The entries below contain pictures. Retype everything except those pictures, exactly as given.
___ STORED DATA ___
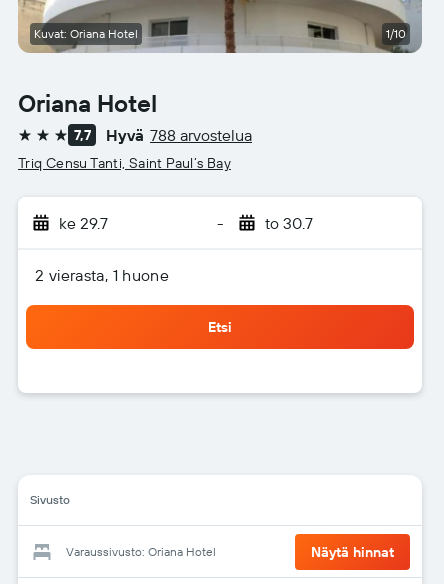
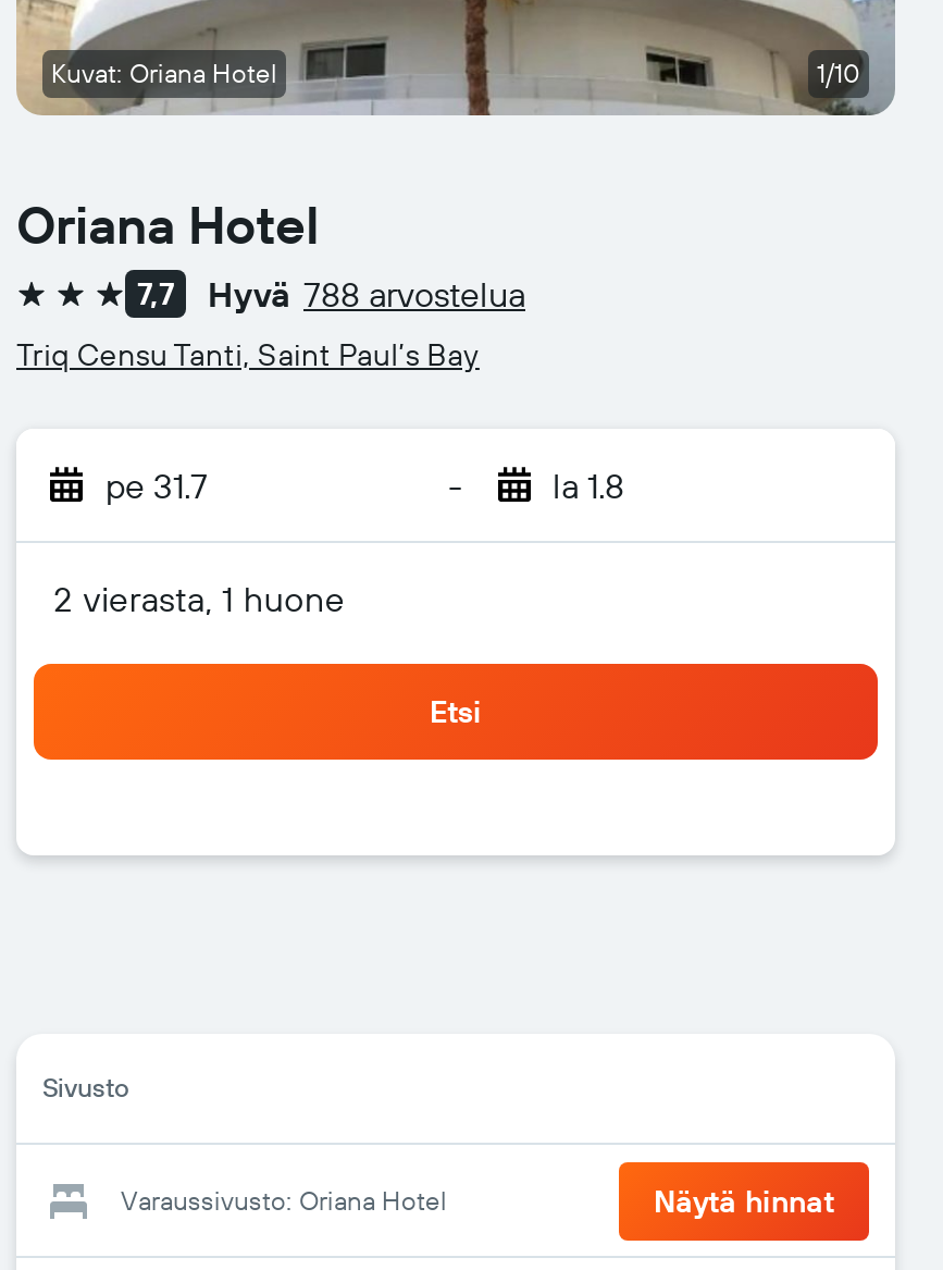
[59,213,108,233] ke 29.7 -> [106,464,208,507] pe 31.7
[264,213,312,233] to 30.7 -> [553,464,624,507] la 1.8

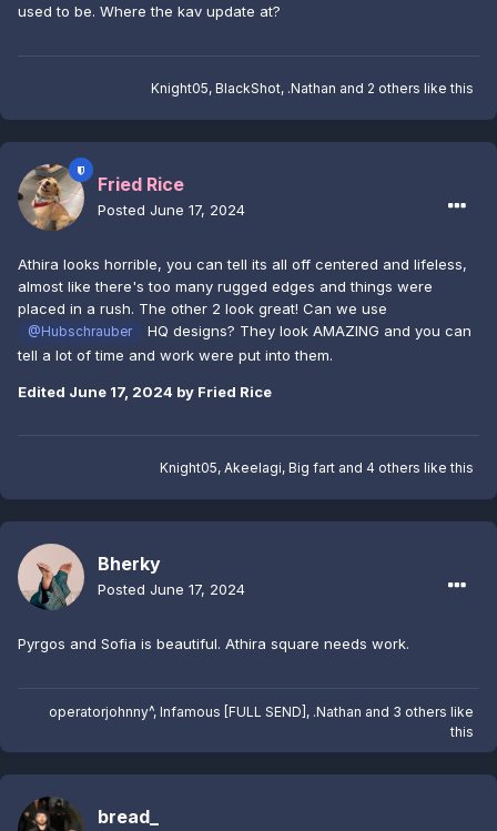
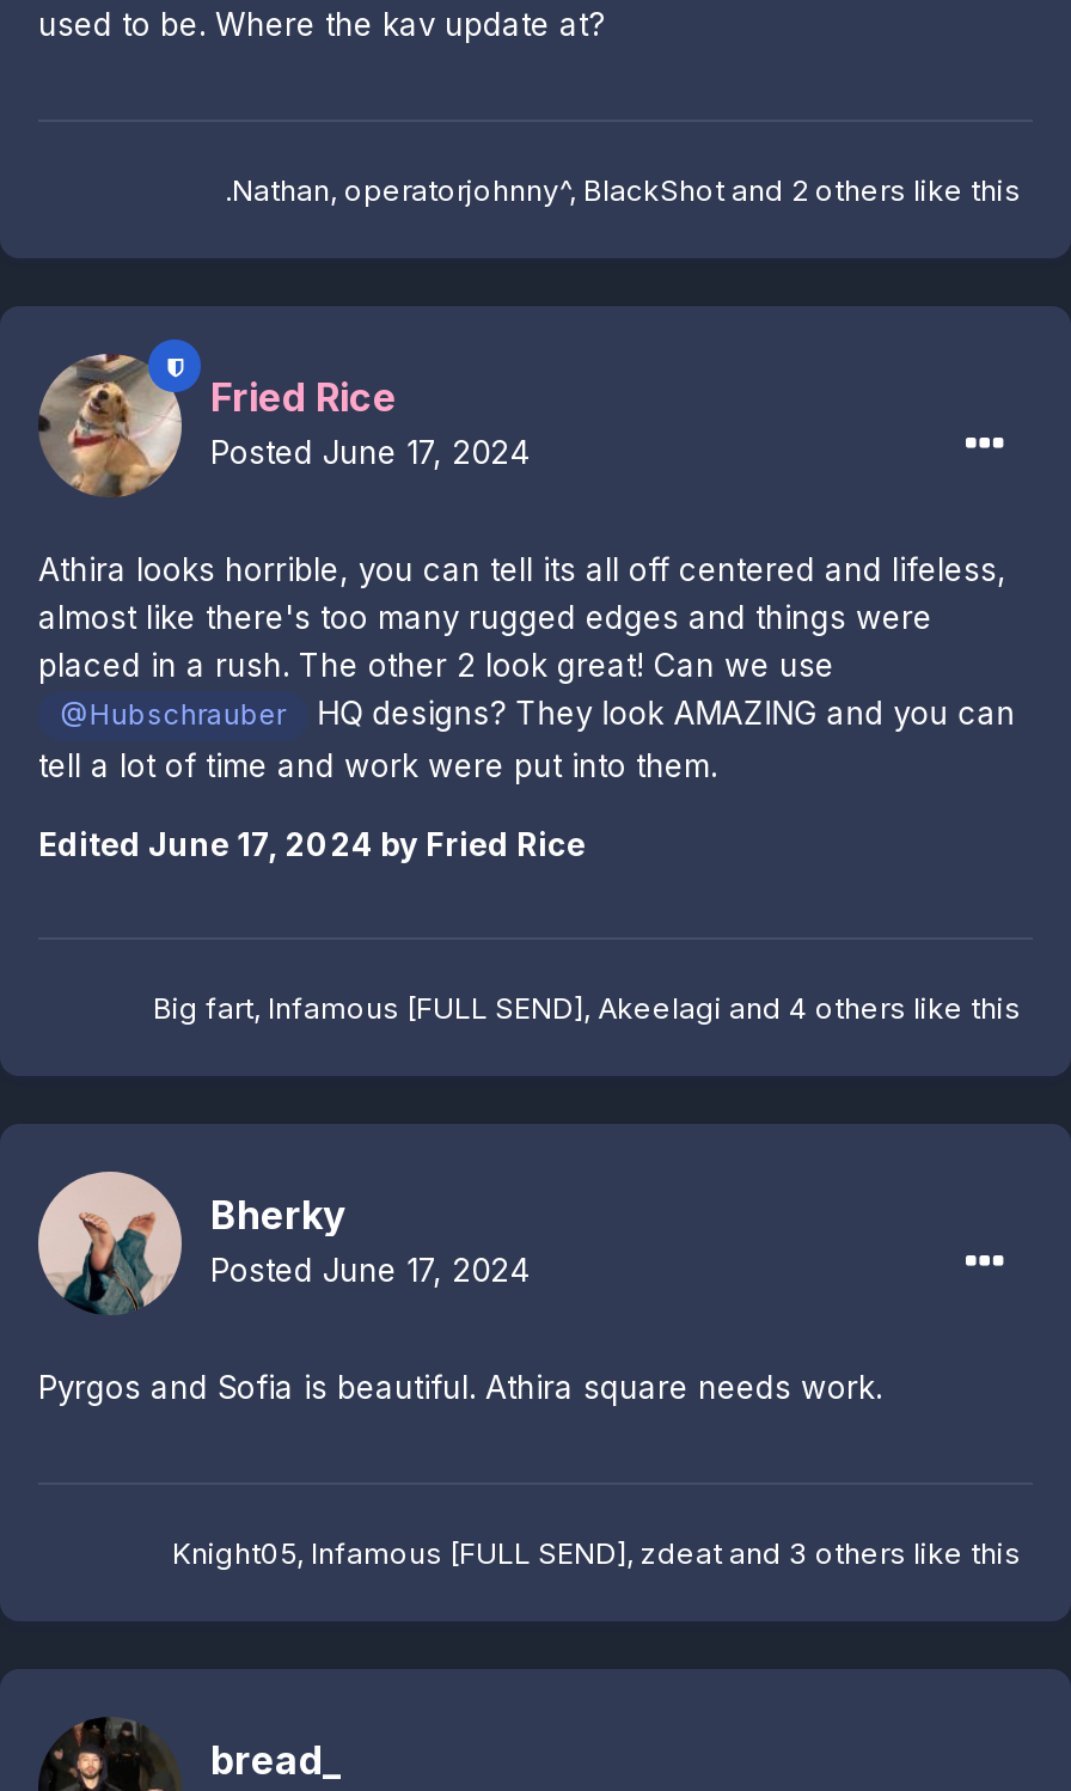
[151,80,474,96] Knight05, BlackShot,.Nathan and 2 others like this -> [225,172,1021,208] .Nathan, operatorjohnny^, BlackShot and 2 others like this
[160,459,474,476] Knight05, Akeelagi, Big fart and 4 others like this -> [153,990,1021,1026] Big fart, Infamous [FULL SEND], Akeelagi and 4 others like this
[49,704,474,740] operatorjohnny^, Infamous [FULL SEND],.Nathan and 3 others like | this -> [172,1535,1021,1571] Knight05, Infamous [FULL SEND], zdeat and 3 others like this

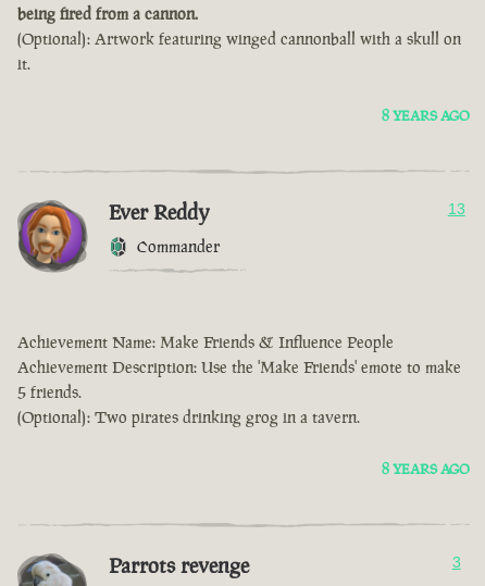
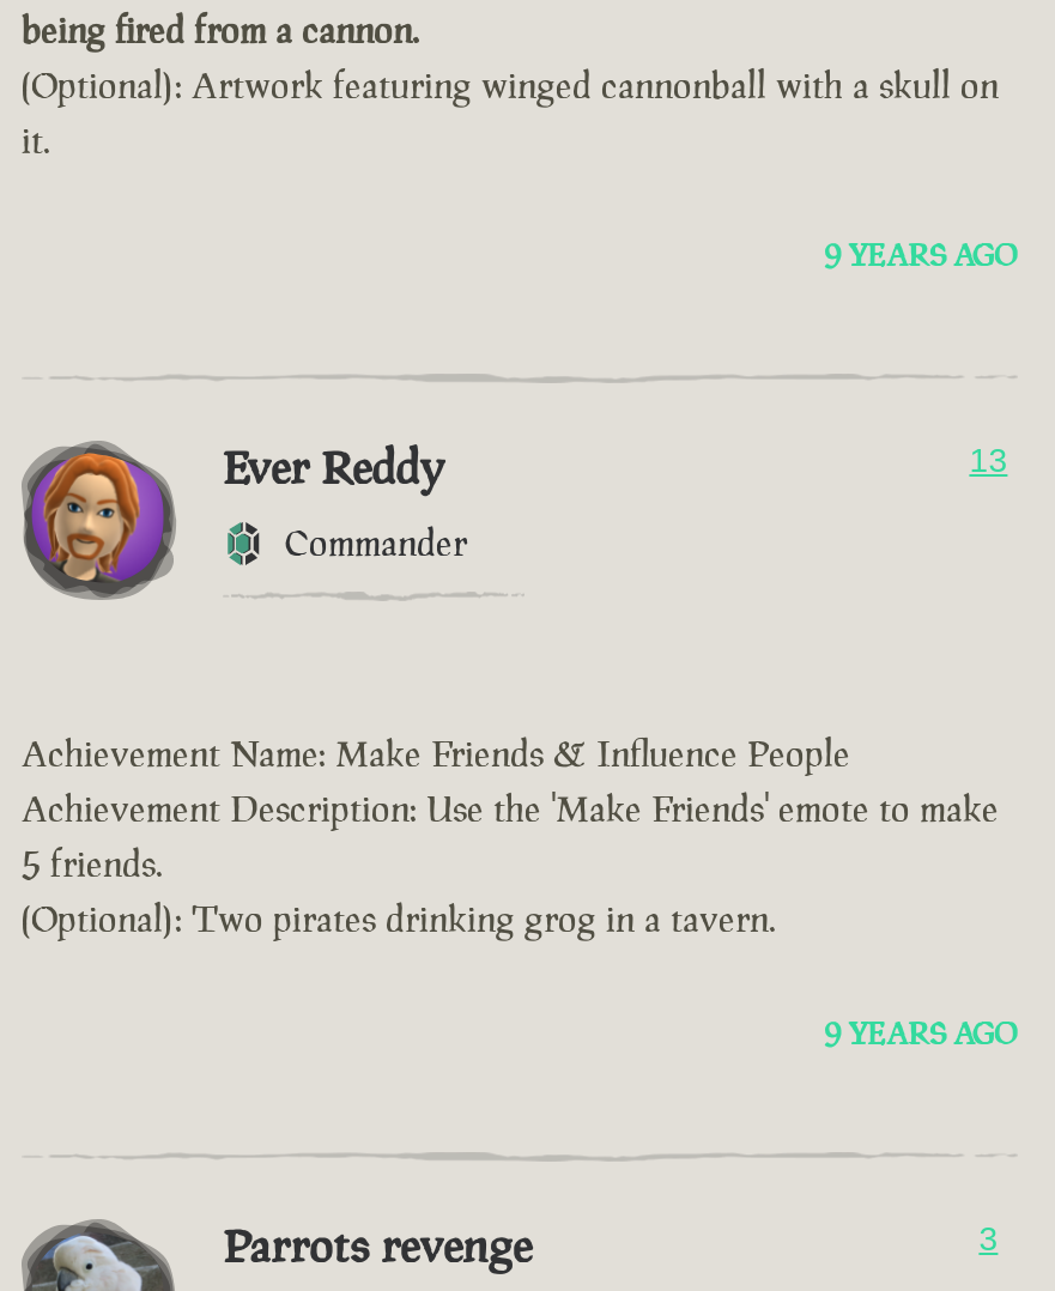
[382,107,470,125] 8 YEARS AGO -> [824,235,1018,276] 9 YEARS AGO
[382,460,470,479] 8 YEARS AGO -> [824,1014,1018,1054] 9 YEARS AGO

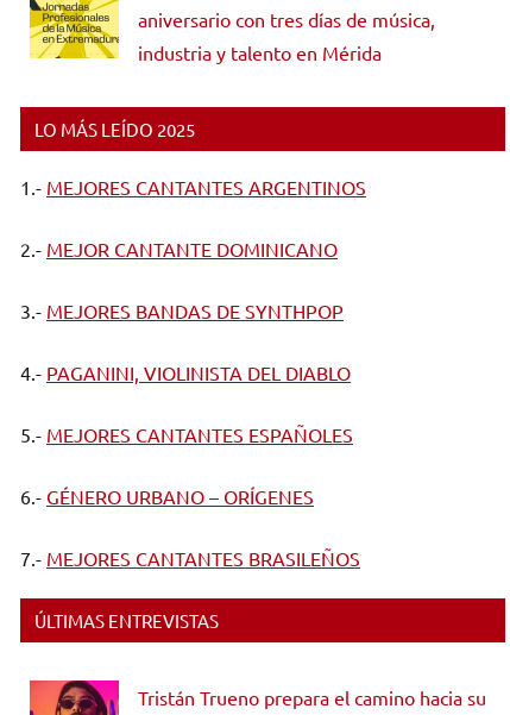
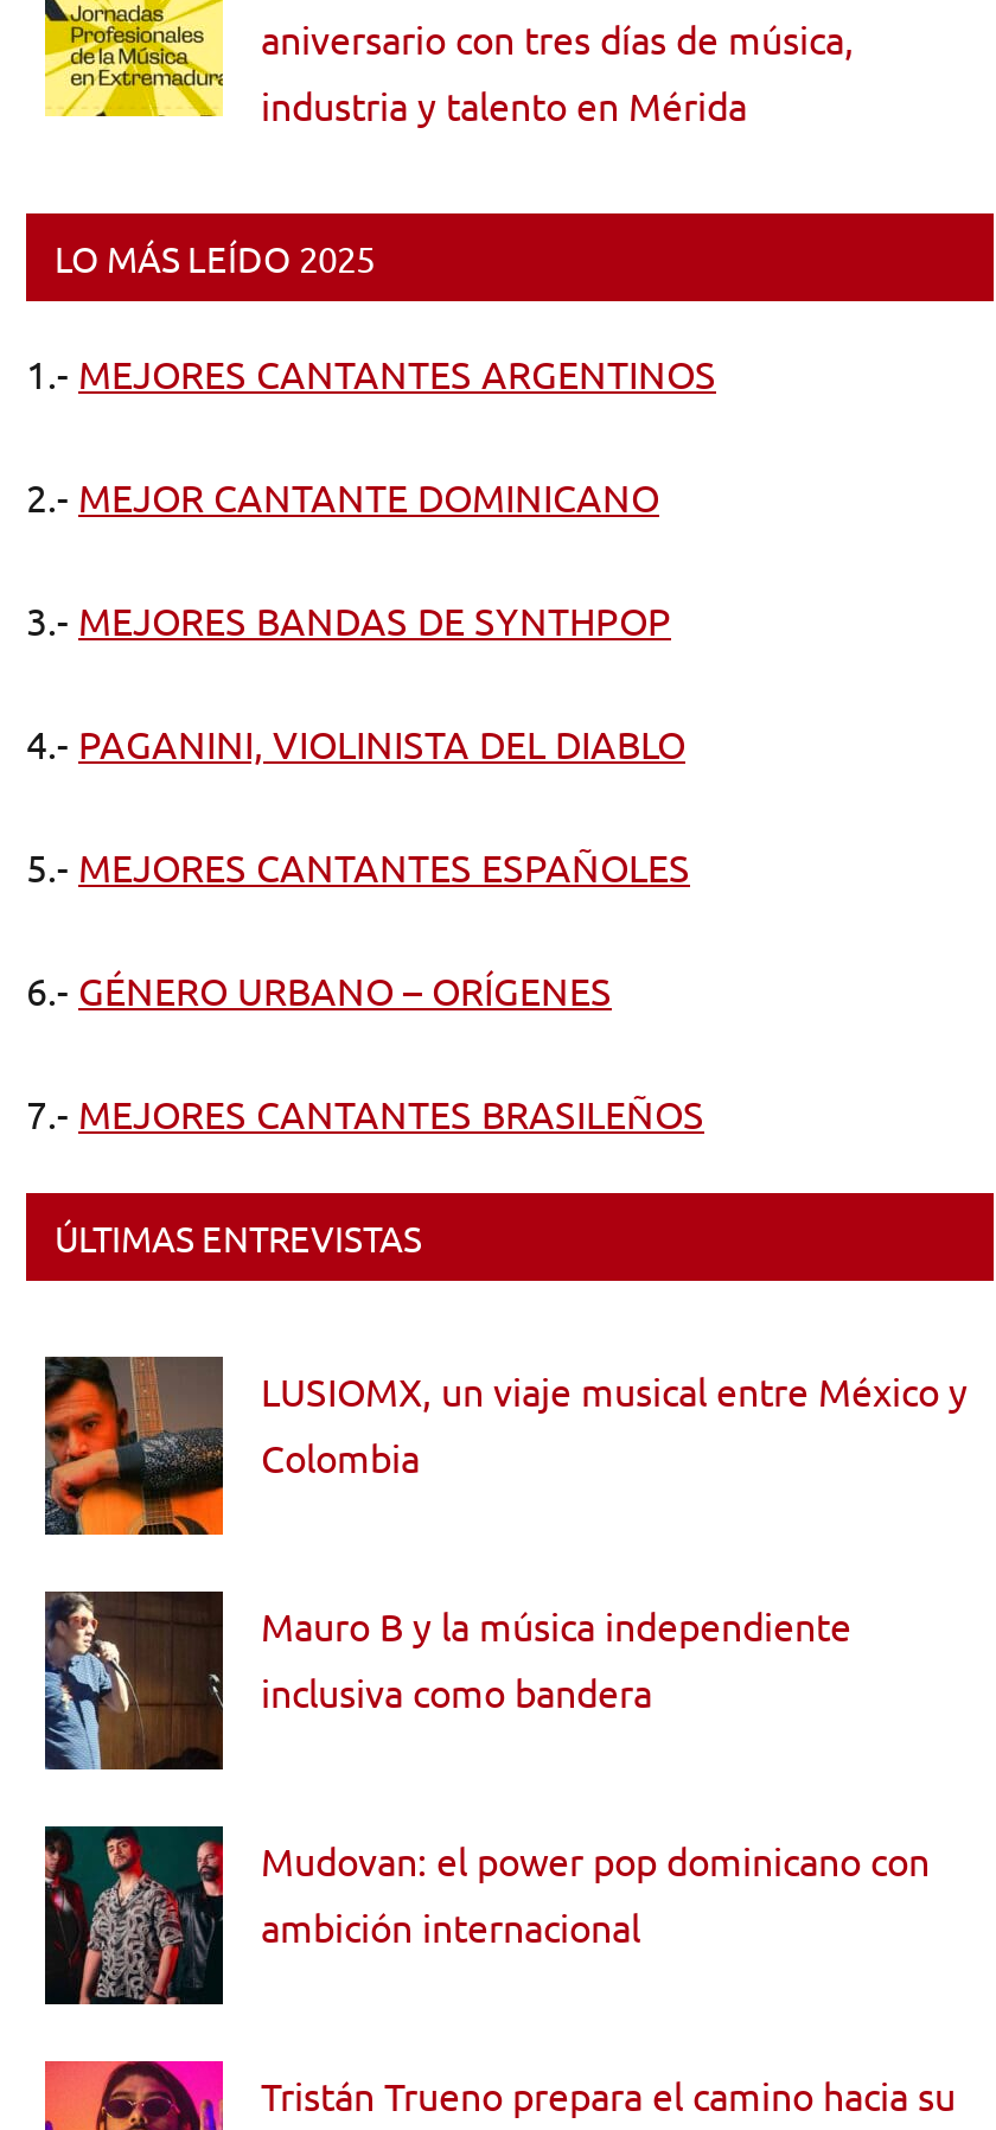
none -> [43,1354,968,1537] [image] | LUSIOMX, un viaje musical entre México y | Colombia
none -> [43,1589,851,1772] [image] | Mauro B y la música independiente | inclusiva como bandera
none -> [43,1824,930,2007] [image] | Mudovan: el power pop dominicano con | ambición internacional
___
▶ _RESULT OF THE EXERCISE_:
[59,213,108,233] ke 29.7 -> [106,464,208,507] pe 31.7
[264,213,312,233] to 30.7 -> [553,464,624,507] la 1.8

[151,80,474,96] Knight05, BlackShot,.Nathan and 2 others like this -> [225,172,1021,208] .Nathan, operatorjohnny^, BlackShot and 2 others like this
[160,459,474,476] Knight05, Akeelagi, Big fart and 4 others like this -> [153,990,1021,1026] Big fart, Infamous [FULL SEND], Akeelagi and 4 others like this
[49,704,474,740] operatorjohnny^, Infamous [FULL SEND],.Nathan and 3 others like | this -> [172,1535,1021,1571] Knight05, Infamous [FULL SEND], zdeat and 3 others like this

[382,107,470,125] 8 YEARS AGO -> [824,235,1018,276] 9 YEARS AGO
[382,460,470,479] 8 YEARS AGO -> [824,1014,1018,1054] 9 YEARS AGO

none -> [43,1354,968,1537] [image] | LUSIOMX, un viaje musical entre México y | Colombia
none -> [43,1589,851,1772] [image] | Mauro B y la música independiente | inclusiva como bandera
none -> [43,1824,930,2007] [image] | Mudovan: el power pop dominicano con | ambición internacional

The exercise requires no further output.